Feb 282008

Are You Satisfied With Your Site?

Our firm helps retailers improve their web conversion. (We do a lot of paid search too, but this post isn't about that.)

As a result, we speak with lots and lots of retailers about their sites.

I sketched the following graph after a long day on the phone talking to current and prospective clients. Yes, heavy sampling bias. And no, based on no real data -- I just made up the curve. But it still feels roughly accurate:

nobody likes their site

The graph proves it conclusively (smile): just about nobody is satisfied with their site.

We all want to do better, and we know we can.

Your thoughts?


4 Responses to "Are You Satisfied With Your Site?"
Dan Shields says:
I think the biggest issue with Ecommerce design is it is no where near the the standards of say the sites you see on CSS galleries. As a front end web developer, I was a bit scared of joining an ecommerce team. I had recently contracted with one of the larger Ecommerce web firms and was a bit put off by the lack of concern about web standards. It seemed all the focus was on the core functionality of the backend and the designs were not using the latest trends you see with most web design firms. I started working last year for one of the clients of that firm and have had a fun time trying to push the standards. They listen to what I have to say and let create the pages the way I see fit. I think this is the first step to where a company can start being happy with what is out there. The power of CSS lets you change things much quicker then a site that doesn't use CSS the right way. A lot of sites still try to fake it. You see them putting all this Web 2.0 fluff all over their website, just because its cool and everyone else is doing it. Yet they still have code that looks like it came from 2000. All this functionality bloats the already poor design. You don't see any sites that actually try to take their design to the next level, meaning bringing up to par with what the other industries are. Or they go way over the top and completly forget all about Usability, for example the latest Moosejaw redesign. My suggestion to other Ecommerce companies would be to look at some of the CSS Galleries out there such as CSS Mania. Think of how you can incorporate some of these techniques while keeping your site simple, clean and usable. Embrace web standards, take the time to think about how you can implement new features in a way that sets you apart from your competition. You don't have to add all the new hyped up widgets, keep your site clean and I mean both in design and code, it will only make things easier in the future.
Beyond design and code, many retailers also struggle with tortured business logic and site flow. To use Model-View-Controller terminology, your thoughtful comment above on standards and CSS is about getting the "V" right. Getting the "M" and "C" right is critical and challenging, too.
Dan Shields says:
You are absolutly correct.
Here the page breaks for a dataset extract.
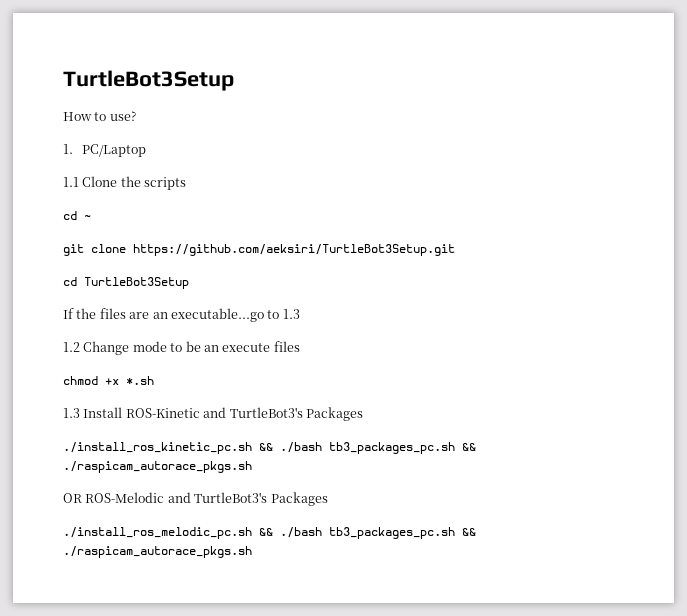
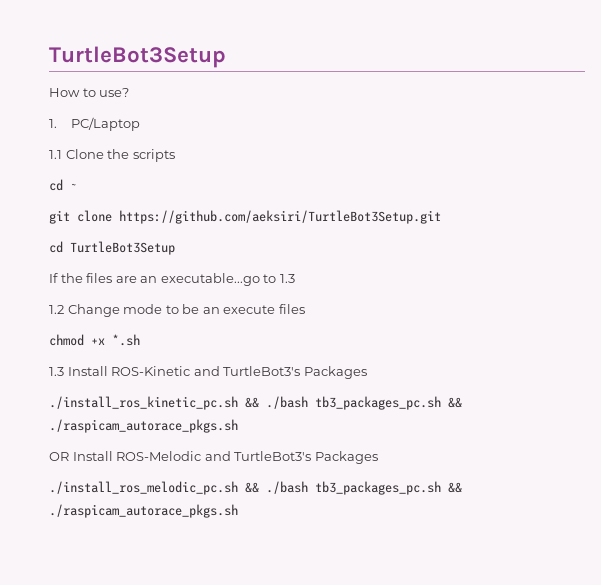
- OR ROS-Melodic and TurtleBot3's Packages
+ OR Install ROS-Melodic and TurtleBot3's Packages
But I all to often find that companies are way more willing to shell out cash and invest in engineers to add all their crazy featured bloated sites then to actually realize that the front end is no longer something to just blow off. In a dreamworld the team of engineers both front end and back end a long with designers work together as a unit to produce quality applications. I am happy to say my current company provides me this dream, I just think the business owners and executives of most companies tend to underestimate the value of a quality front end engineer.
Julie Power says:
That's funny. It seems every person I've met lately at conferences sheepishly mentions his or her Web site, and then adds, "But we are about to change it," "It's awful," "I feel embarrassed about it," or "It's a work in progress."